Dear Judicial Conduct Committee,

On behalf of Forty-two Canadian organizations and their estimated one million plus members we collectively file a letter of complaint with the Canadian Judicial Council about federally appointed chief justice Beverley McLachlin for conduct that breaches the high standard of personal conduct required to be a member of the judiciary. Section 63 of the Judges Act gives CJC authority to investigate conduct of federally appointed judges.

It is critical for Canadians to have trust in the conduct of the chief justice of the Supreme Court of Canada. Justice must not only be served, it must be seen to be served.  If Canadians believe they cannot receive unbiased, non-political decisions based on the law of the land from the highest court, our judicial branch of government is compromised. 

The conduct of Advisory Council Chair, chief justice McLachlin, throughout the process of awarding Dr. Henry Morgentaler the Order of Canada demonstrates bias, political agenda and a wanton disregard for the Constitution of the Order of Canada and time honored regulations.

In a 2008 inquiry report on Hon. Theodore Matlow the committee said "All judges have a duty to conduct themselves in such a manner as to preserve the dignity of their office and the impartiality and independence of the judiciary."

| It further explains that "Impartiality is, as the Ethical Principles for Judges recognizes, 'the fundamental qualification of a judge and the core attribute of the judiciary'.  Certainly the preservation of the appearance of impartiality and integrity is a fundamental duty of a judge, and more so of the chief justice.
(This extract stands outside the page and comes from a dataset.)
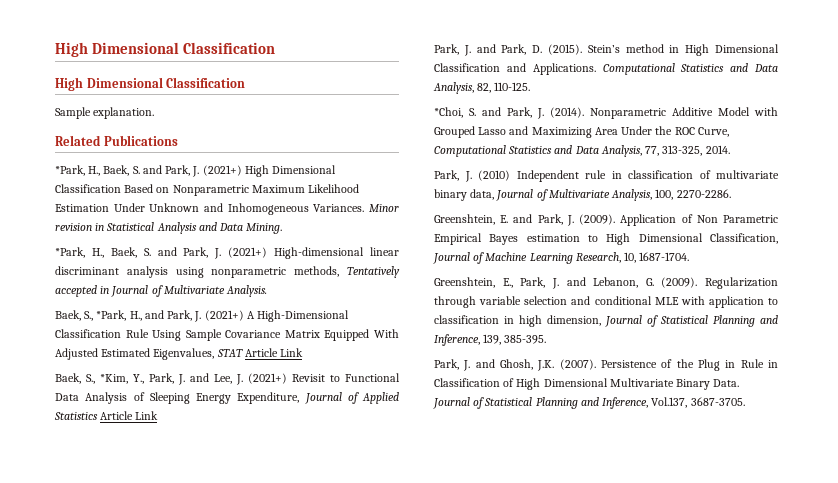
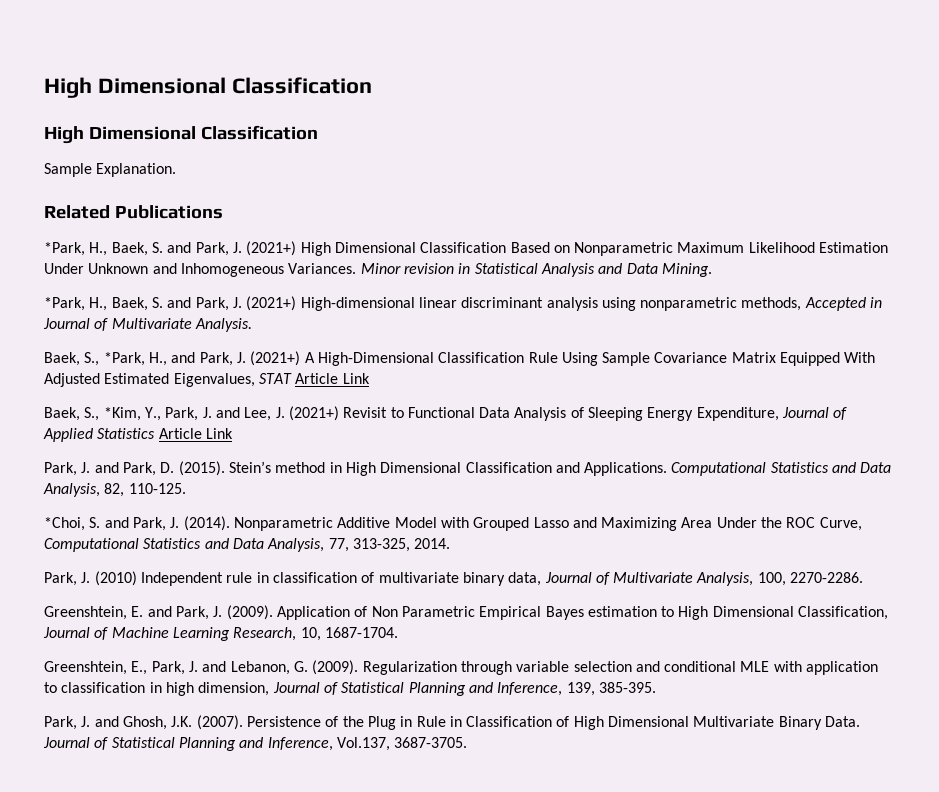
[93,107,155,119] explanation. -> [96,163,177,177] Explanation.
[347,266,401,278] [55,285,97,297] Tentatively accepted -> [804,297,866,311] Accepted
The seven following facts stand as evidence of judicial impropriety:

1. Under the Policy section of the Constitution of the Order of Canada, paragraph 3 (b) (ii) disallows a nominee if the person “has been subject to official sanction, such as a fine or a reprimand, by an adjudicating body, professional association or other organization.” 

The Chair must have been or should have been fully aware that Dr. Henry Morgentaler was sanctioned by the Disciplinary Committee of the Professional Corporation of Physicians of Quebec. 

In 1976 his medical license was revoked for one year.  In fact, he was found guilty of “not holding a valid interview before an abortion, for failing almost completely to gather a case history of his client, for failing to perform the necessary pregnancy test or blood test, for not obtaining pathological examination of the 'tissues' removed and for failing to follow up the state of health of his patients afterward."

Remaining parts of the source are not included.